22 milliards d’euros de perte sont à prévoir sur cette période
Pour répondre à cette question épineuse, la Confédération internationale des sociétés d’auteurs et compositeurs (Cisac) a mandaté PMP Strategy afin qu’il réalise une étude à l’échelle mondiale. Le constat qui en ressort est particulièrement inquiétant pour plusieurs professions.
Dans le milieu de l’audiovisuel, les revenus pourraient chuter de 21% au cours des cinq prochaines années. Ce pourcentage pourrait même atteindre 24% dans le domaine de la musique, ce qui correspondrait à une perte de 22 milliards d’euros, soit 10 milliards d’euros pour le secteur musical et 12 milliards d’euros pour le secteur audiovisuel. Dans le domaine de l’audiovisuel, les traducteurs et les adaptateurs spécialisés en doublage et sous-titrage seraient les plus durement touchés, avec une baisse de revenu pouvant aller jusqu’à 56%. Il est également connu que certaines entreprises du secteur du divertissement audiovisuel utilisent déjà l’IA pour doubler certains programmes afin de réduire les coûts de production.

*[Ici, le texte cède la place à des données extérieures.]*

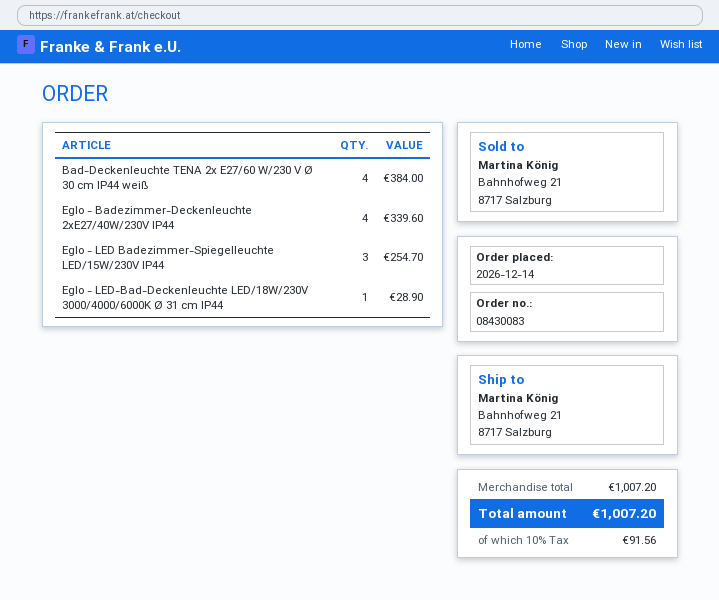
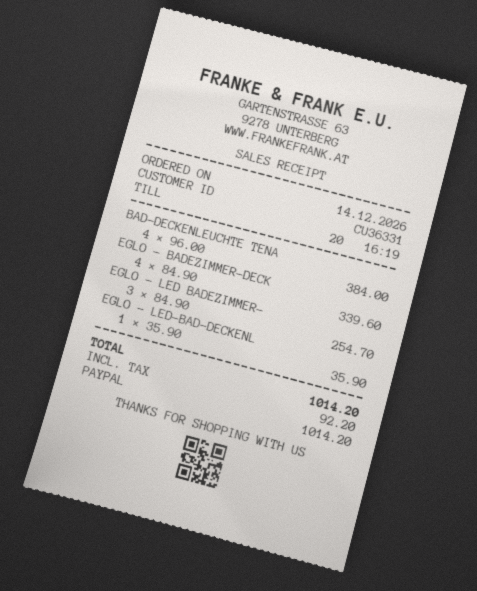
Eglo - LED-Bad-Deckenleuchte LED/18W/230V 3000/4000/6000K Ø 31 cm IP44: 1 for 28.90 -> 1 for 35.90
tax: 91.56 -> 92.20
total: 1007.20 -> 1014.20

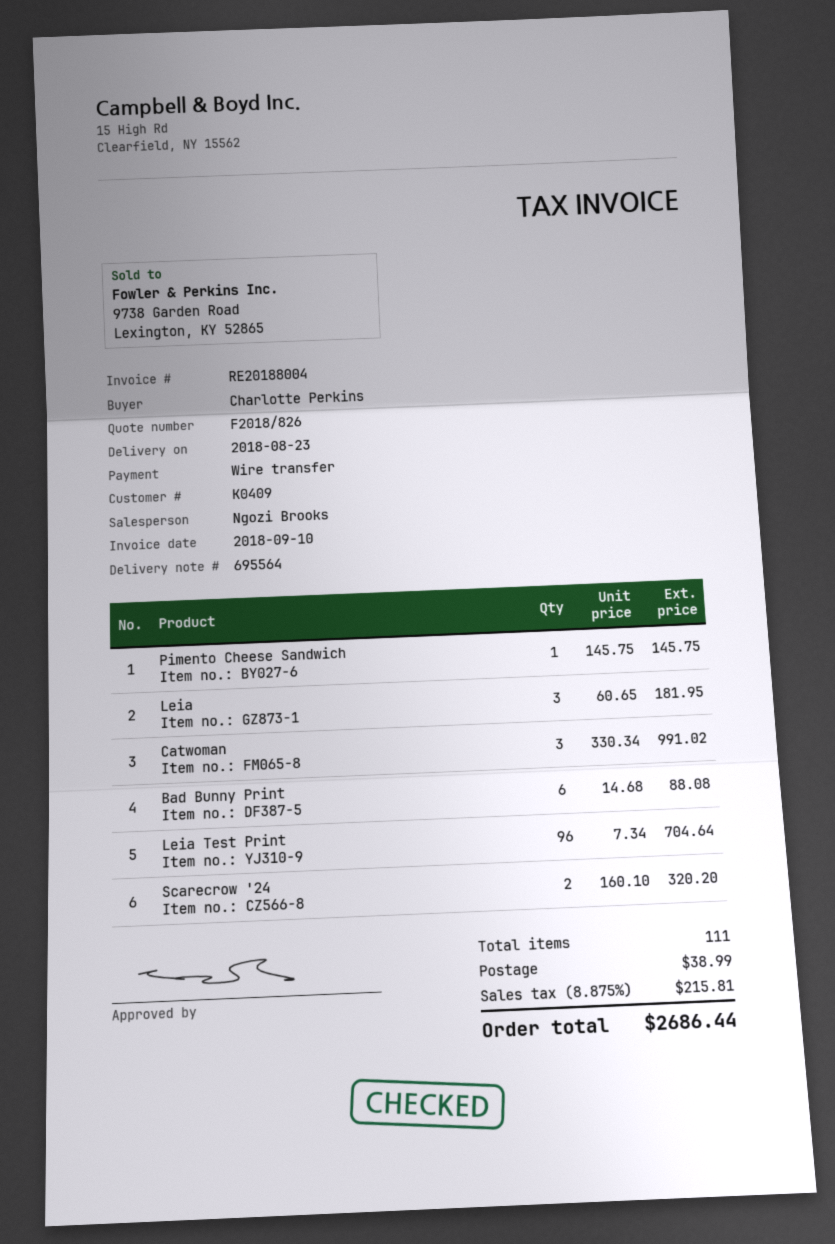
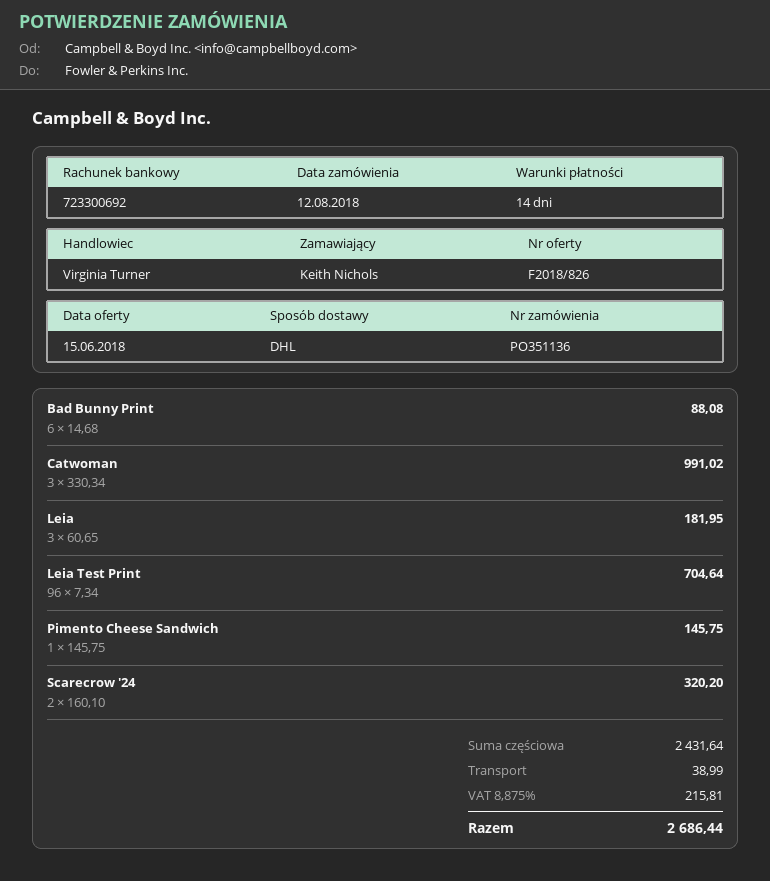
ordered by: Charlotte Perkins -> Keith Nichols
sales rep: Ngozi Brooks -> Virginia Turner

Dans le domaine de la musique, les IA génératives menacent non seulement les artistes, mais elles pourraient aussi représenter jusqu’à 20% des revenus des plateformes traditionnelles de streaming et environ 60% des revenus des bibliothèques musicales.
Pendant ce temps, l’IA connaît un succès retentissant
Alors que de nombreuses professions artistiques vont souffrir du développement des IA, il est attendu que les entreprises qui développent des intelligences artificielles capables de les remplacer vont quant à elle connaître « une croissance exponentielle ». La valeur du marché des contenus musicaux et audiovisuels générés par l’IA, qui se chiffre actuellement à 3 milliards d’euros, pourrait atteindre 64 milliards d’euros d’ici cinq ans.

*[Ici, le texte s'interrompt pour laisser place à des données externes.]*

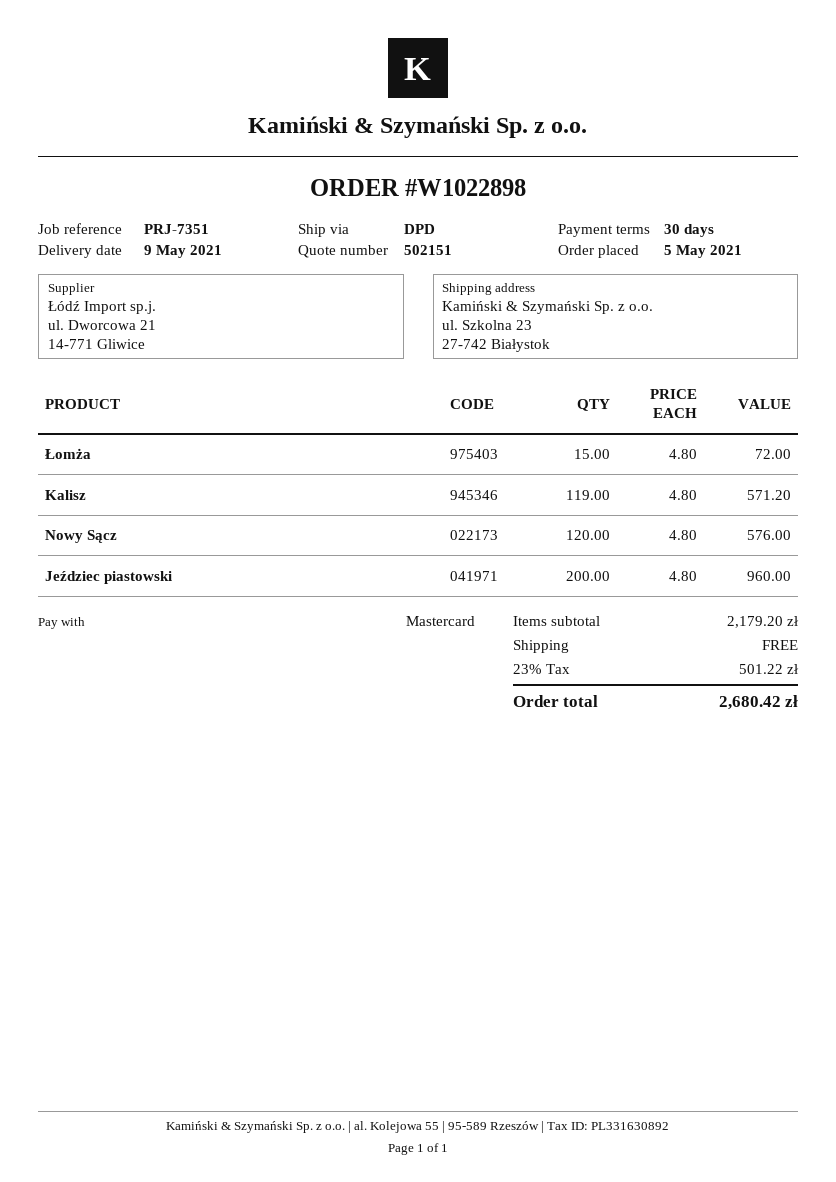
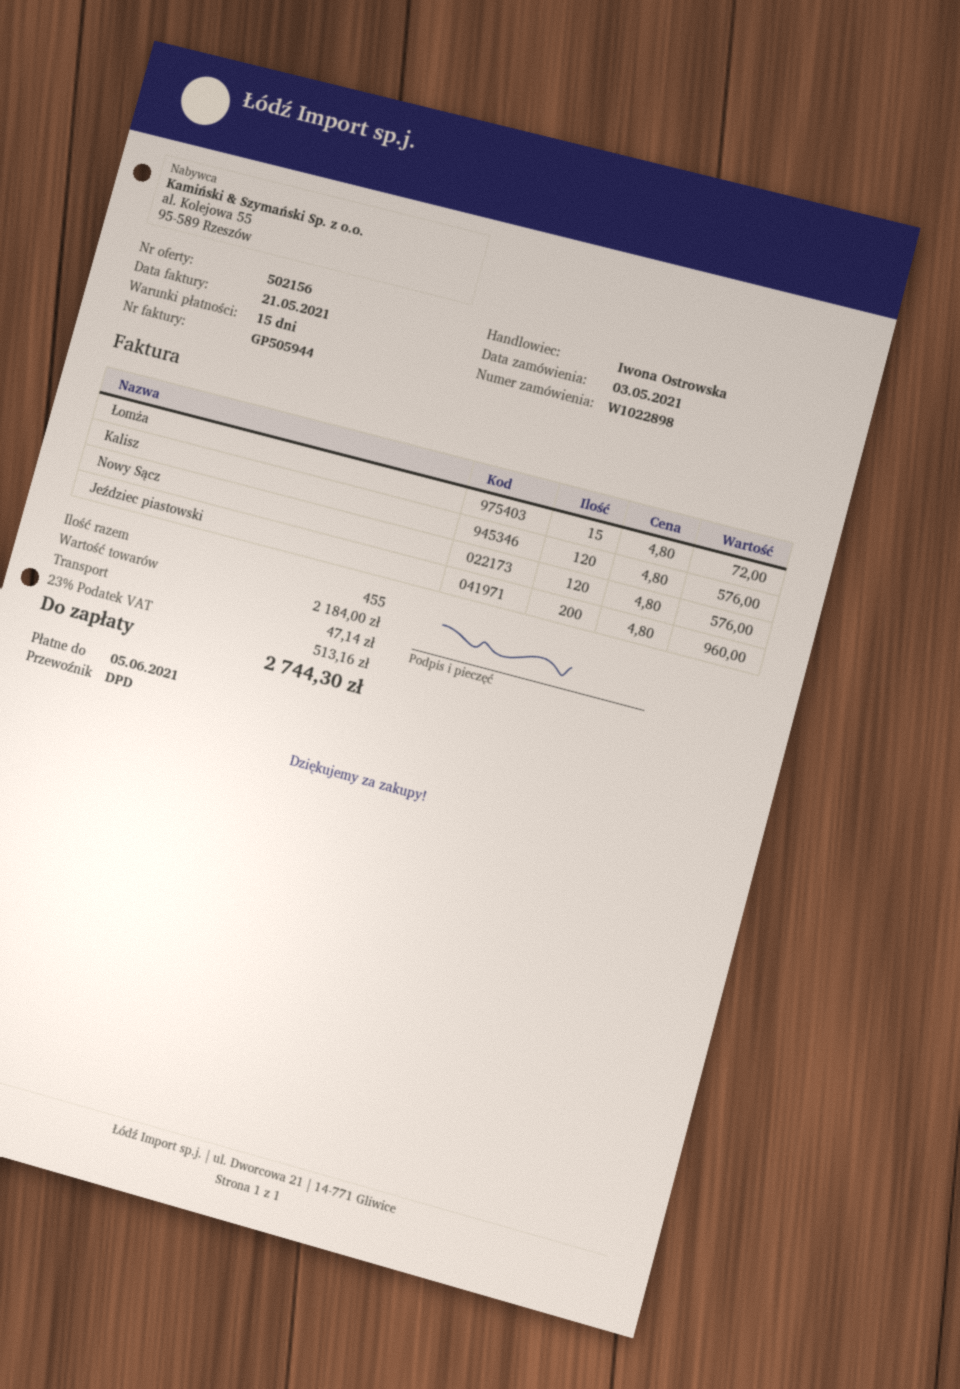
quote number: 502151 -> 502156
order date: 2021-05-05 -> 2021-05-03
payment terms: 30 days -> 15 days
Kalisz: 119 x 4.80 = 571.20 -> 120 x 4.80 = 576.00
subtotal: 2179.20 -> 2184.00
shipping: 0.00 -> 47.14
tax: 23% = 501.22 -> 23% = 513.16
total: 2680.42 -> 2744.30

L’étude estime que, compte tenu de la croissance exponentielle du marché des contenus musicaux et audiovisuels, les futurs revenus des fournisseurs d’IA générative atteindront 4 milliards d’euros par an dans le secteur musical (contre 0,1 milliard en 2023) et 5 milliards d’euros par an dans celui de l’audiovisuel (contre 0,2 milliard en 2023). Là où le bât blesse encore davantage, c’est que le constat souligne que « ces revenus sont directement dérivés de la reproduction non autorisée des œuvres des créateurs et représentent un transfert de valeur économique des créateurs vers les services d’IA ».

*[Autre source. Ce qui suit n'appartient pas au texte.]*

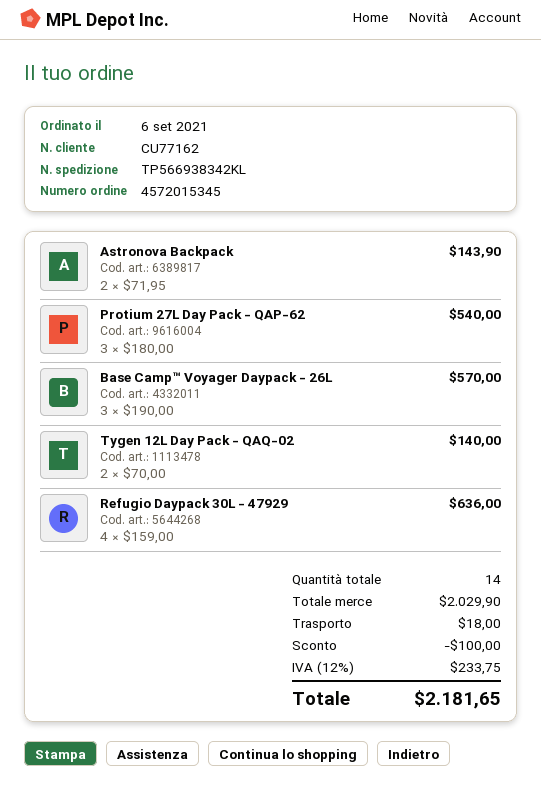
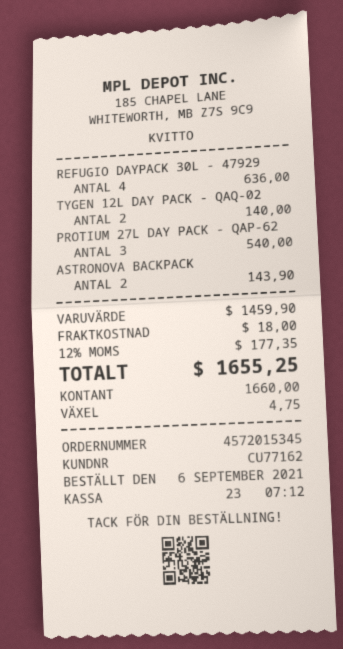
Base Camp™ Voyager Daypack - 26L: 3 for 570.00 -> none
subtotal: 2029.90 -> 1459.90
discount: 100.00 -> none
tax: 12% = 233.75 -> 12% = 177.35
total: 2181.65 -> 1655.25

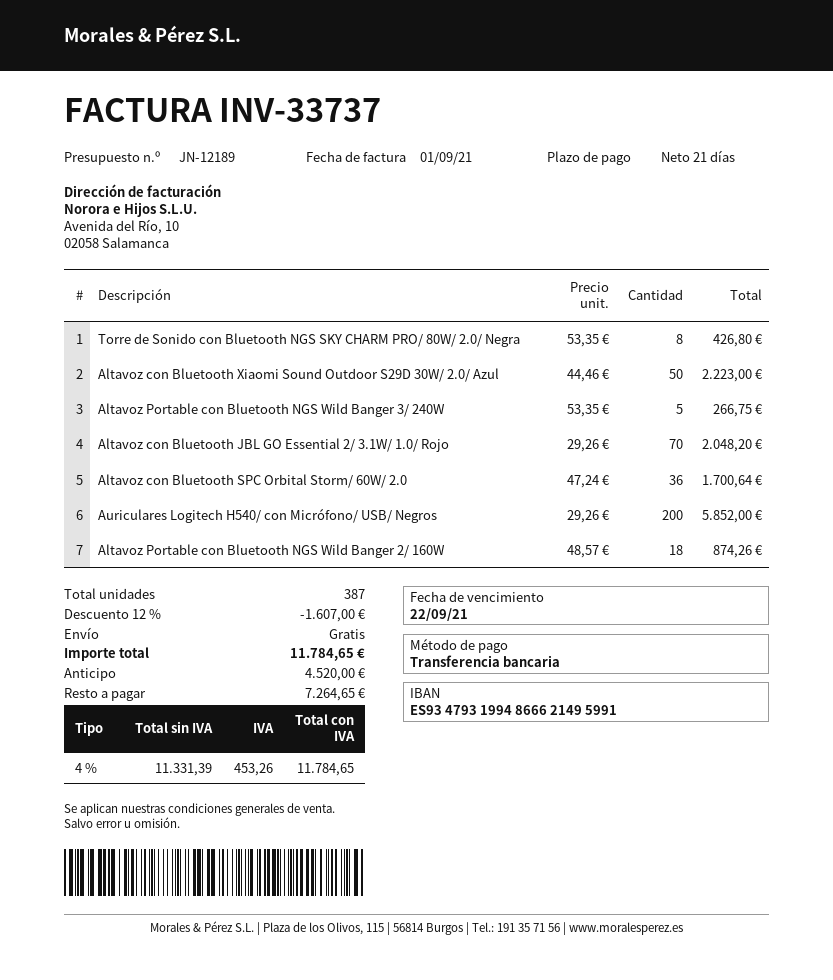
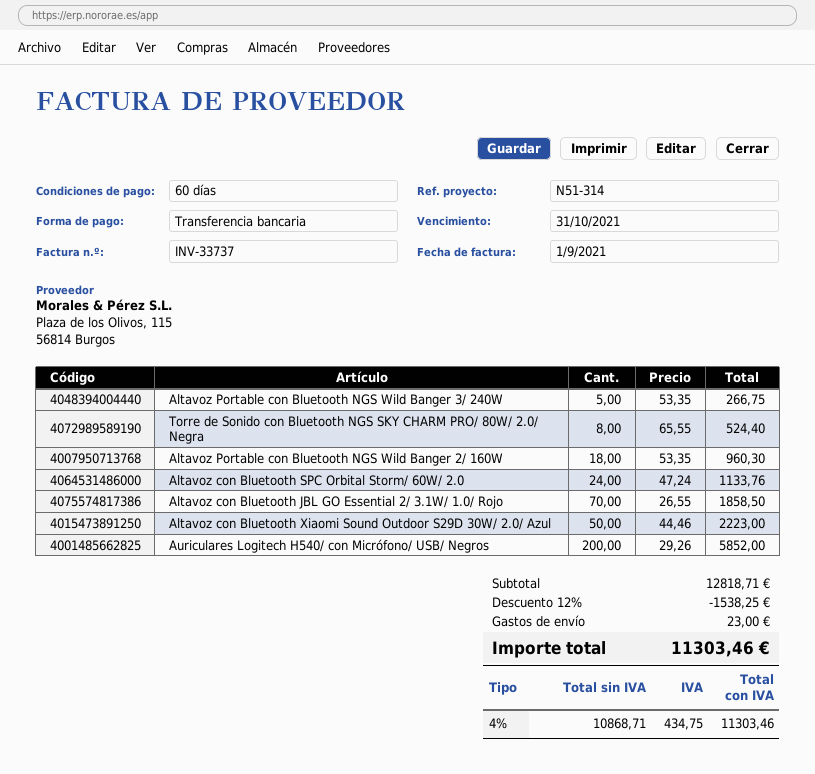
payment terms: 21 days -> 60 days
due date: 2021-09-22 -> 2021-10-31
Torre de Sonido con Bluetooth NGS SKY CHARM PRO/ 80W/ 2.0/ Negra: 8 x 53.35 = 426.80 -> 8 x 65.55 = 524.40
Altavoz con Bluetooth JBL GO Essential 2/ 3.1W/ 1.0/ Rojo: 70 x 29.26 = 2048.20 -> 70 x 26.55 = 1858.50
Altavoz con Bluetooth SPC Orbital Storm/ 60W/ 2.0: 36 x 47.24 = 1700.64 -> 24 x 47.24 = 1133.76
Altavoz Portable con Bluetooth NGS Wild Banger 2/ 160W: 18 x 48.57 = 874.26 -> 18 x 53.35 = 960.30
discount: 12% = 1607.00 -> 12% = 1538.25
shipping: 0.00 -> 23.00
net: 11331.39 -> 10868.71
tax: 4% = 453.26 -> 4% = 434.75
total: 11784.65 -> 11303.46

L’absence de réglementation pointée du doigt
En conséquence, la conclusion de cette étude est sans équivoque : les artistes devraient violemment subir l’impact des IA dans les prochaines années. Le cynisme de la situation réside dans le fait que, sans aucun cadre réglementaire, les intelligences artificielles vont s’approprier, de manière illégale, les œuvres et autres contenus créés par des humains pour en générer d’autres destinés à leur faire concurrence.
« Si elle n’est pas adéquatement réglementée, l’IA générative a le pouvoir de faire beaucoup de tort aux créateurs humains et de porter préjudice à leurs carrières et à leurs moyens de subsistance », estime Björn Ulvaeus, Président de la CISAC. Ce dernier demande aux politiques de revoir la législation actuellement appliquée dans de nombreux pays afin d’éviter que le pire des scénarios ne se produise. « Il est essentiel que nous obtenions des réglementations adéquates, que nous protégions les droits des créateurs et que nous contribuions à mettre en place un environnement qui préserve la créativité humaine et la culture. »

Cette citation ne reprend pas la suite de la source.